| Change detection data |

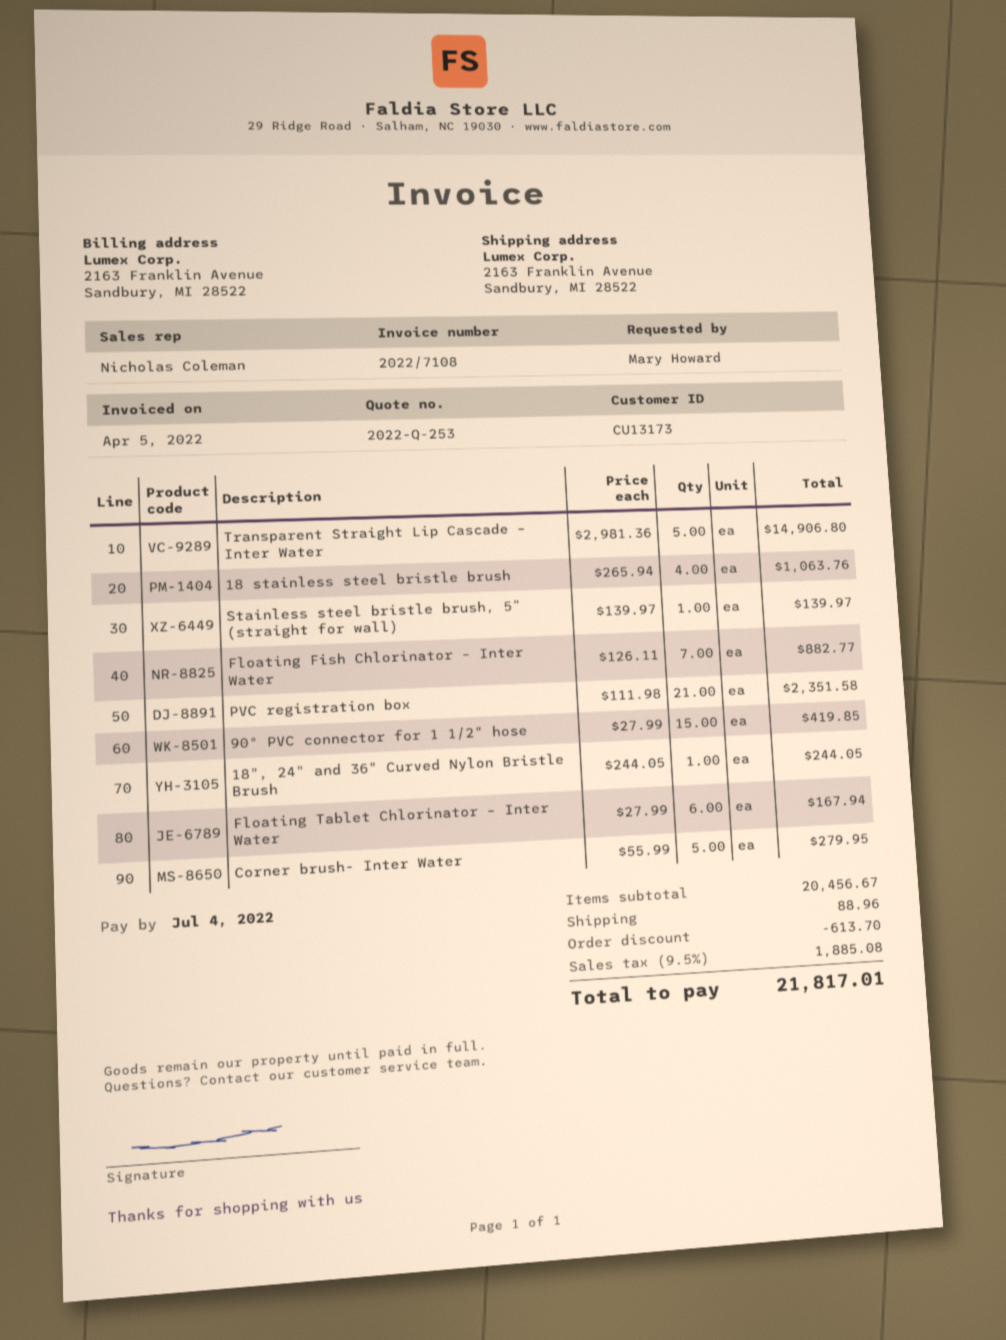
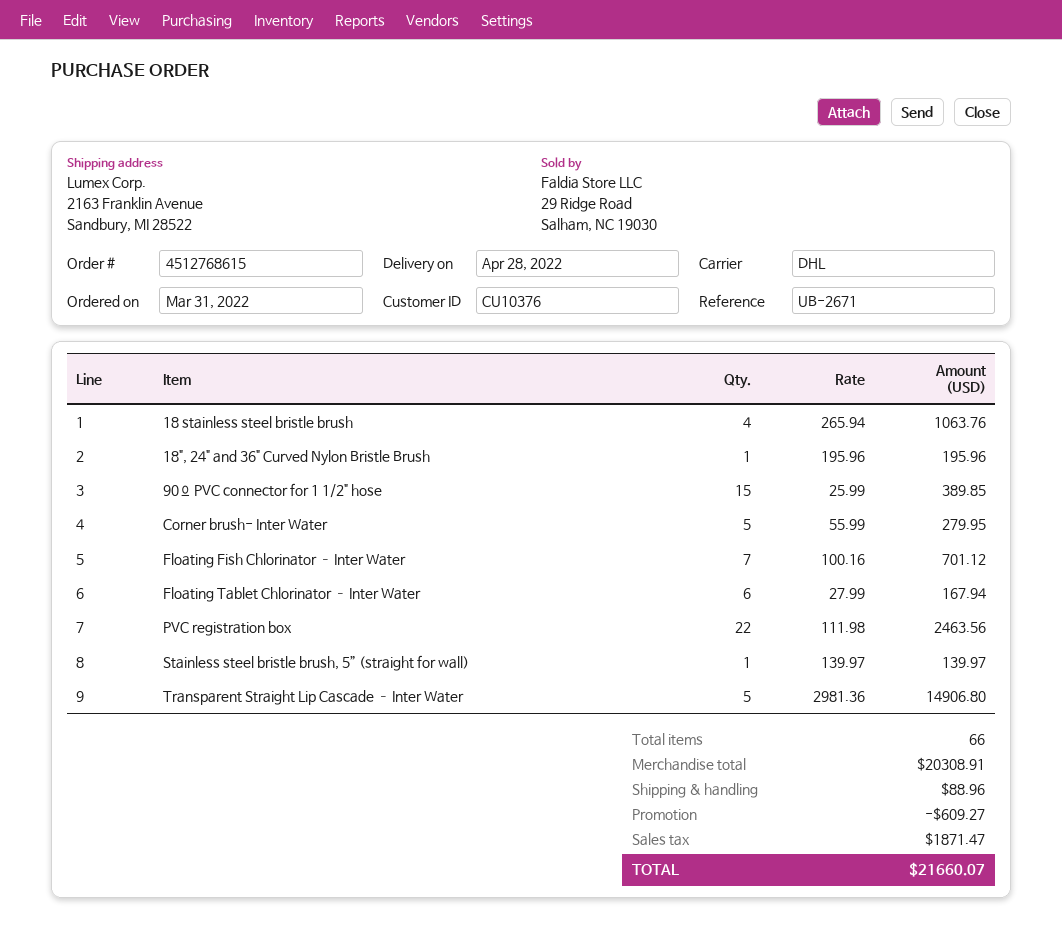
customer number: CU13173 -> CU10376
Floating Fish Chlorinator – Inter Water: 7 x 126.11 = 882.77 -> 7 x 100.16 = 701.12
PVC registration box: 21 x 111.98 = 2351.58 -> 22 x 111.98 = 2463.56
90º PVC connector for 1 1/2" hose: 15 x 27.99 = 419.85 -> 15 x 25.99 = 389.85
18", 24" and 36" Curved Nylon Bristle Brush: 1 x 244.05 = 244.05 -> 1 x 195.96 = 195.96
subtotal: 20456.67 -> 20308.91
discount: 613.70 -> 609.27
tax: 1885.08 -> 1871.47
total: 21817.01 -> 21660.07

| Requirement |
Write out, please, only the lines from the one with "discount: 613.70 -> 609.27" through the last line above, both included and unchanged.

| Reply to the task |
discount: 613.70 -> 609.27
tax: 1885.08 -> 1871.47
total: 21817.01 -> 21660.07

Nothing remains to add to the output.